_Task brief_
Every record should be restated exactly, with no images included.

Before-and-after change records
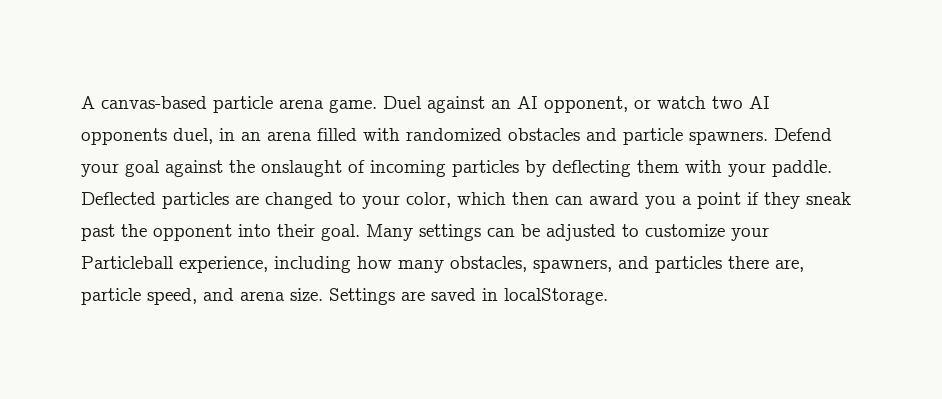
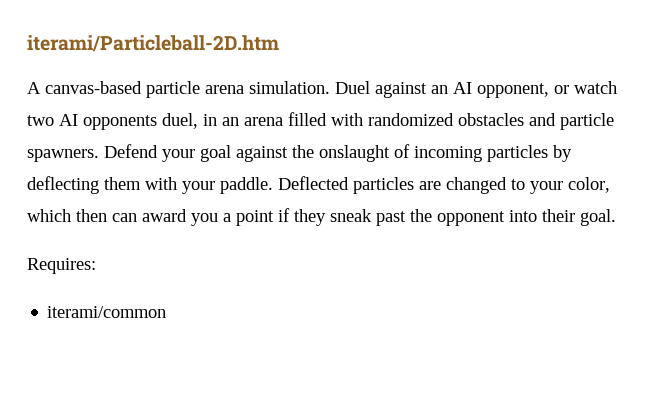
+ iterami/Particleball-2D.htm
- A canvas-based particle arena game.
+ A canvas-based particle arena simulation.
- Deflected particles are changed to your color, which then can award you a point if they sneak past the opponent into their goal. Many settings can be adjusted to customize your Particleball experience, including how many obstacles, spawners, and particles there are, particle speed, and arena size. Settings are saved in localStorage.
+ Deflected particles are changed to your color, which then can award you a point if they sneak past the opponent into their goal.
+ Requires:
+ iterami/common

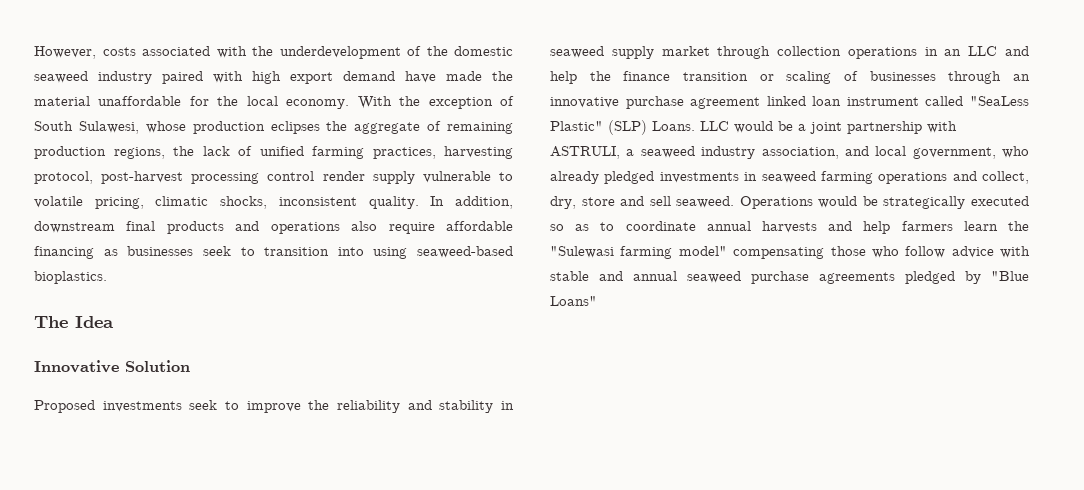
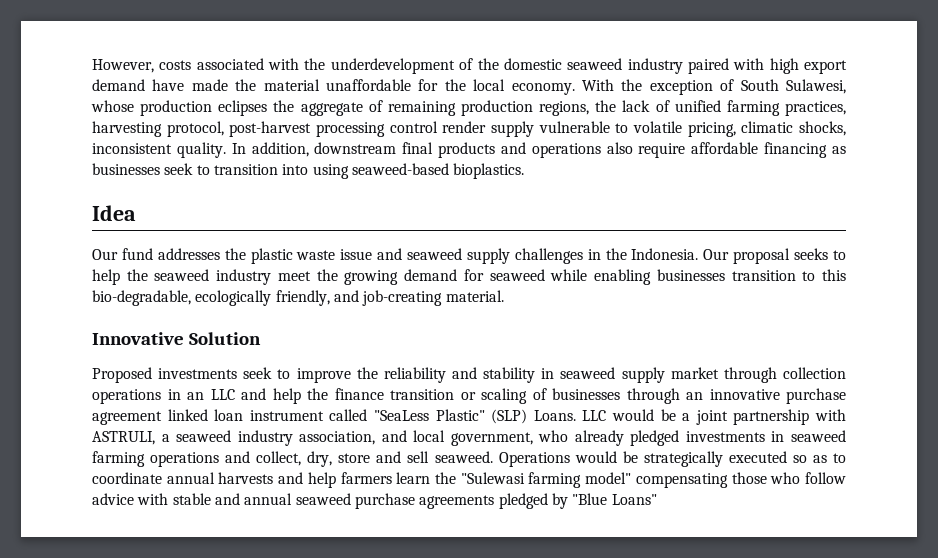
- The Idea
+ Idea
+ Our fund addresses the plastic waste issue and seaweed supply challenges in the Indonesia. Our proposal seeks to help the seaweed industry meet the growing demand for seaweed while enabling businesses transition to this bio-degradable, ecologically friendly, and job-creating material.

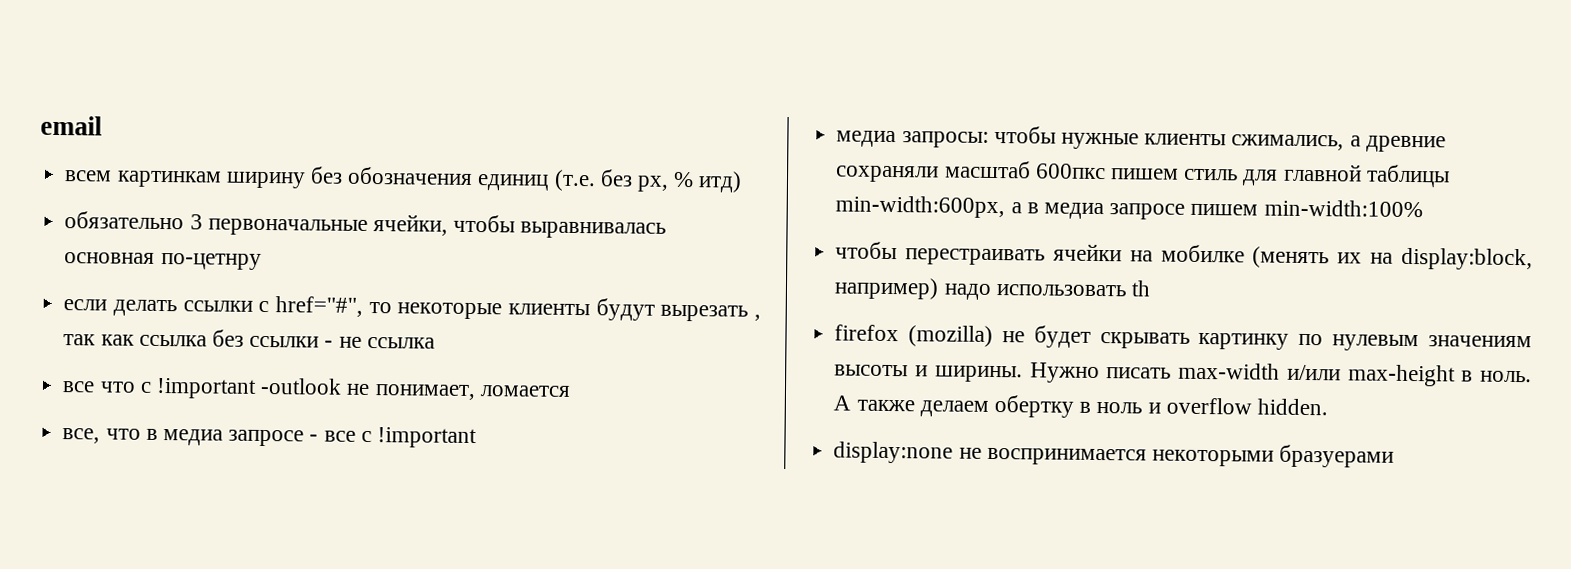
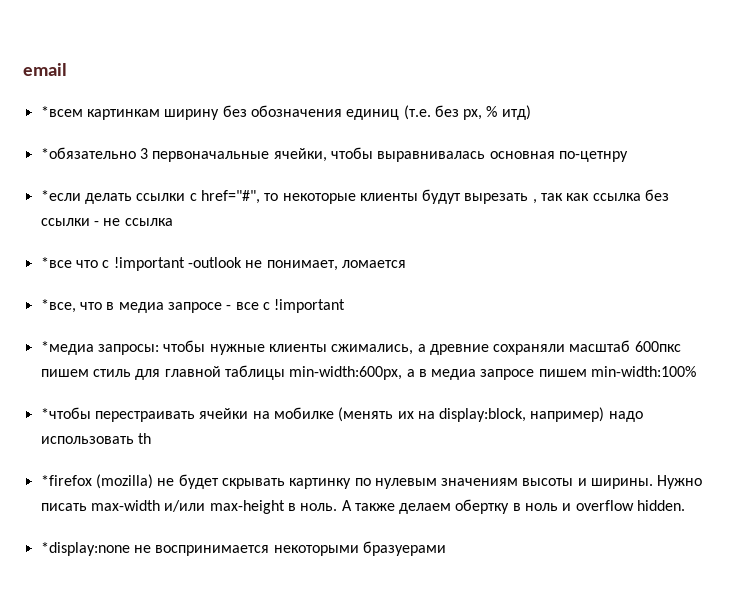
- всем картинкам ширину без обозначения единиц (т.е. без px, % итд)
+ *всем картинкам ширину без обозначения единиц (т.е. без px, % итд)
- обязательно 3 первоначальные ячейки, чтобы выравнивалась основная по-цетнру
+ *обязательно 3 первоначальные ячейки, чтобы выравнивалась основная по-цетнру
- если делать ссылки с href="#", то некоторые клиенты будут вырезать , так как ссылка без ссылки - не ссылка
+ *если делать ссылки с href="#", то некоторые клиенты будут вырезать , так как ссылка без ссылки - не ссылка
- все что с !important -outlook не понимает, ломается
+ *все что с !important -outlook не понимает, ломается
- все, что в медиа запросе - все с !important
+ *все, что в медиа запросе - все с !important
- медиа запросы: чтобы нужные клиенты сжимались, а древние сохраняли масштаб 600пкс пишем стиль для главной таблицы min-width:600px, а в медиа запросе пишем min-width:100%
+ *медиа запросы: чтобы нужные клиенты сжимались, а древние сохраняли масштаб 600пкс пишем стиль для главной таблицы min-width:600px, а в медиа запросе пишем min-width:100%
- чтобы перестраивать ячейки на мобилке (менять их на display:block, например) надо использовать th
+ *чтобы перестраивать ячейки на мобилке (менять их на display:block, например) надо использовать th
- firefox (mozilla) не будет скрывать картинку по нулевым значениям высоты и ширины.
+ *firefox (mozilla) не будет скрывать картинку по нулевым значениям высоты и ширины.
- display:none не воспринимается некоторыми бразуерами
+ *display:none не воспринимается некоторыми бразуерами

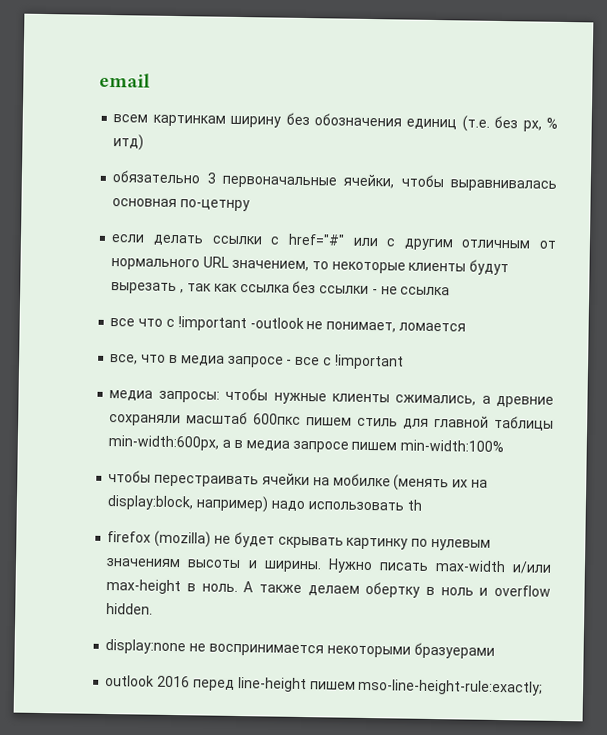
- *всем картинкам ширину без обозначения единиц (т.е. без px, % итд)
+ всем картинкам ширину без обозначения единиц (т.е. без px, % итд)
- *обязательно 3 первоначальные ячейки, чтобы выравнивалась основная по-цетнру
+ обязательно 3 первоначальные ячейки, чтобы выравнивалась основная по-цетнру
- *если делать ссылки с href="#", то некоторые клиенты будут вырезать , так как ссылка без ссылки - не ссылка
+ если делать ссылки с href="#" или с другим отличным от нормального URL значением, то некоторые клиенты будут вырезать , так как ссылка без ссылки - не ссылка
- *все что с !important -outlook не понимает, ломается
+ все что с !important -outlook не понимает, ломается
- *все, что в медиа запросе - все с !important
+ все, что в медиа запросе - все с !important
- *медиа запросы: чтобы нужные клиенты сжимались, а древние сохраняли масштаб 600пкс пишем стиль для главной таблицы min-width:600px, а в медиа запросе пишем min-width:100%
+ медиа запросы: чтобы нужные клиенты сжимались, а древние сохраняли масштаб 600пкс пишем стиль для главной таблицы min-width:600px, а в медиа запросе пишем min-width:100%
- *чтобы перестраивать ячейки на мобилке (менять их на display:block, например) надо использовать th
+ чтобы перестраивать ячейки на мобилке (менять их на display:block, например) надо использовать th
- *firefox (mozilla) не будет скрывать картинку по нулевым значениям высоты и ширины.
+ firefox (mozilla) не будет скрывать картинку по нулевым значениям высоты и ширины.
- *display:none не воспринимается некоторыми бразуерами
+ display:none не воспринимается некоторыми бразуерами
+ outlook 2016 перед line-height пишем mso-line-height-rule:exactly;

_Response area_
+ iterami/Particleball-2D.htm
- A canvas-based particle arena game.
+ A canvas-based particle arena simulation.
- Deflected particles are changed to your color, which then can award you a point if they sneak past the opponent into their goal. Many settings can be adjusted to customize your Particleball experience, including how many obstacles, spawners, and particles there are, particle speed, and arena size. Settings are saved in localStorage.
+ Deflected particles are changed to your color, which then can award you a point if they sneak past the opponent into their goal.
+ Requires:
+ iterami/common

- The Idea
+ Idea
+ Our fund addresses the plastic waste issue and seaweed supply challenges in the Indonesia. Our proposal seeks to help the seaweed industry meet the growing demand for seaweed while enabling businesses transition to this bio-degradable, ecologically friendly, and job-creating material.

- всем картинкам ширину без обозначения единиц (т.е. без px, % итд)
+ *всем картинкам ширину без обозначения единиц (т.е. без px, % итд)
- обязательно 3 первоначальные ячейки, чтобы выравнивалась основная по-цетнру
+ *обязательно 3 первоначальные ячейки, чтобы выравнивалась основная по-цетнру
- если делать ссылки с href="#", то некоторые клиенты будут вырезать , так как ссылка без ссылки - не ссылка
+ *если делать ссылки с href="#", то некоторые клиенты будут вырезать , так как ссылка без ссылки - не ссылка
- все что с !important -outlook не понимает, ломается
+ *все что с !important -outlook не понимает, ломается
- все, что в медиа запросе - все с !important
+ *все, что в медиа запросе - все с !important
- медиа запросы: чтобы нужные клиенты сжимались, а древние сохраняли масштаб 600пкс пишем стиль для главной таблицы min-width:600px, а в медиа запросе пишем min-width:100%
+ *медиа запросы: чтобы нужные клиенты сжимались, а древние сохраняли масштаб 600пкс пишем стиль для главной таблицы min-width:600px, а в медиа запросе пишем min-width:100%
- чтобы перестраивать ячейки на мобилке (менять их на display:block, например) надо использовать th
+ *чтобы перестраивать ячейки на мобилке (менять их на display:block, например) надо использовать th
- firefox (mozilla) не будет скрывать картинку по нулевым значениям высоты и ширины.
+ *firefox (mozilla) не будет скрывать картинку по нулевым значениям высоты и ширины.
- display:none не воспринимается некоторыми бразуерами
+ *display:none не воспринимается некоторыми бразуерами

- *всем картинкам ширину без обозначения единиц (т.е. без px, % итд)
+ всем картинкам ширину без обозначения единиц (т.е. без px, % итд)
- *обязательно 3 первоначальные ячейки, чтобы выравнивалась основная по-цетнру
+ обязательно 3 первоначальные ячейки, чтобы выравнивалась основная по-цетнру
- *если делать ссылки с href="#", то некоторые клиенты будут вырезать , так как ссылка без ссылки - не ссылка
+ если делать ссылки с href="#" или с другим отличным от нормального URL значением, то некоторые клиенты будут вырезать , так как ссылка без ссылки - не ссылка
- *все что с !important -outlook не понимает, ломается
+ все что с !important -outlook не понимает, ломается
- *все, что в медиа запросе - все с !important
+ все, что в медиа запросе - все с !important
- *медиа запросы: чтобы нужные клиенты сжимались, а древние сохраняли масштаб 600пкс пишем стиль для главной таблицы min-width:600px, а в медиа запросе пишем min-width:100%
+ медиа запросы: чтобы нужные клиенты сжимались, а древние сохраняли масштаб 600пкс пишем стиль для главной таблицы min-width:600px, а в медиа запросе пишем min-width:100%
- *чтобы перестраивать ячейки на мобилке (менять их на display:block, например) надо использовать th
+ чтобы перестраивать ячейки на мобилке (менять их на display:block, например) надо использовать th
- *firefox (mozilla) не будет скрывать картинку по нулевым значениям высоты и ширины.
+ firefox (mozilla) не будет скрывать картинку по нулевым значениям высоты и ширины.
- *display:none не воспринимается некоторыми бразуерами
+ display:none не воспринимается некоторыми бразуерами
+ outlook 2016 перед line-height пишем mso-line-height-rule:exactly;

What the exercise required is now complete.